(INPUT DATA Opens)
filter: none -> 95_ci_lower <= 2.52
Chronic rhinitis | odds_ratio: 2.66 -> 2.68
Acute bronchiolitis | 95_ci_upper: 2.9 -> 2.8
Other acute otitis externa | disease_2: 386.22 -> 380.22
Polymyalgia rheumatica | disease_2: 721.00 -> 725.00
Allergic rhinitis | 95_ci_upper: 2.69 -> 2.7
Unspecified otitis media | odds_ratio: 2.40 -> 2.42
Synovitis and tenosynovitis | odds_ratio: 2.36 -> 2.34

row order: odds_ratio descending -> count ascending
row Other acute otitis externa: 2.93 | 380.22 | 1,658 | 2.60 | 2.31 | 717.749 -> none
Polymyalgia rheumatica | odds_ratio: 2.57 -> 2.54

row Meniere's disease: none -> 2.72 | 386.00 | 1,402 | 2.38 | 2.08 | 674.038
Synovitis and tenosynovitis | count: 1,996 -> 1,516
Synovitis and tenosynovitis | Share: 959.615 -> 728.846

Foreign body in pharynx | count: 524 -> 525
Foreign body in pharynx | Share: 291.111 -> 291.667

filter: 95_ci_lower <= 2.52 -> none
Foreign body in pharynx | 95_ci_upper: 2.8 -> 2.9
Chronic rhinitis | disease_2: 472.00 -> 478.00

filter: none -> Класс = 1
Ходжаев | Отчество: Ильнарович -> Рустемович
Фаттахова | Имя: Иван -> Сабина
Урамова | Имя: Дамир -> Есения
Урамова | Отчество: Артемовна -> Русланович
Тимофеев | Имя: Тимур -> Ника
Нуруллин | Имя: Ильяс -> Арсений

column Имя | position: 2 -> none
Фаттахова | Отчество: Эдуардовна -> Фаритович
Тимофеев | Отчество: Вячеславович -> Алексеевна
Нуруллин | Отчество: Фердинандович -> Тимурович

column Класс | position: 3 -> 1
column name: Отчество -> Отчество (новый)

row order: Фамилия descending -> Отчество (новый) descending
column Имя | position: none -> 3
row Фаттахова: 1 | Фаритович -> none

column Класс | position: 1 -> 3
(INPUT DATA Closes)
• **TASK BRIEF**
Every record needs to be reproduced exactly, with none skipped.

• **COMPLETED EXERCISE**
filter: none -> 95_ci_lower <= 2.52
Chronic rhinitis | odds_ratio: 2.66 -> 2.68
Acute bronchiolitis | 95_ci_upper: 2.9 -> 2.8
Other acute otitis externa | disease_2: 386.22 -> 380.22
Polymyalgia rheumatica | disease_2: 721.00 -> 725.00
Allergic rhinitis | 95_ci_upper: 2.69 -> 2.7
Unspecified otitis media | odds_ratio: 2.40 -> 2.42
Synovitis and tenosynovitis | odds_ratio: 2.36 -> 2.34

row order: odds_ratio descending -> count ascending
row Other acute otitis externa: 2.93 | 380.22 | 1,658 | 2.60 | 2.31 | 717.749 -> none
Polymyalgia rheumatica | odds_ratio: 2.57 -> 2.54

row Meniere's disease: none -> 2.72 | 386.00 | 1,402 | 2.38 | 2.08 | 674.038
Synovitis and tenosynovitis | count: 1,996 -> 1,516
Synovitis and tenosynovitis | Share: 959.615 -> 728.846

Foreign body in pharynx | count: 524 -> 525
Foreign body in pharynx | Share: 291.111 -> 291.667

filter: 95_ci_lower <= 2.52 -> none
Foreign body in pharynx | 95_ci_upper: 2.8 -> 2.9
Chronic rhinitis | disease_2: 472.00 -> 478.00

filter: none -> Класс = 1
Ходжаев | Отчество: Ильнарович -> Рустемович
Фаттахова | Имя: Иван -> Сабина
Урамова | Имя: Дамир -> Есения
Урамова | Отчество: Артемовна -> Русланович
Тимофеев | Имя: Тимур -> Ника
Нуруллин | Имя: Ильяс -> Арсений

column Имя | position: 2 -> none
Фаттахова | Отчество: Эдуардовна -> Фаритович
Тимофеев | Отчество: Вячеславович -> Алексеевна
Нуруллин | Отчество: Фердинандович -> Тимурович

column Класс | position: 3 -> 1
column name: Отчество -> Отчество (новый)

row order: Фамилия descending -> Отчество (новый) descending
column Имя | position: none -> 3
row Фаттахова: 1 | Фаритович -> none

column Класс | position: 1 -> 3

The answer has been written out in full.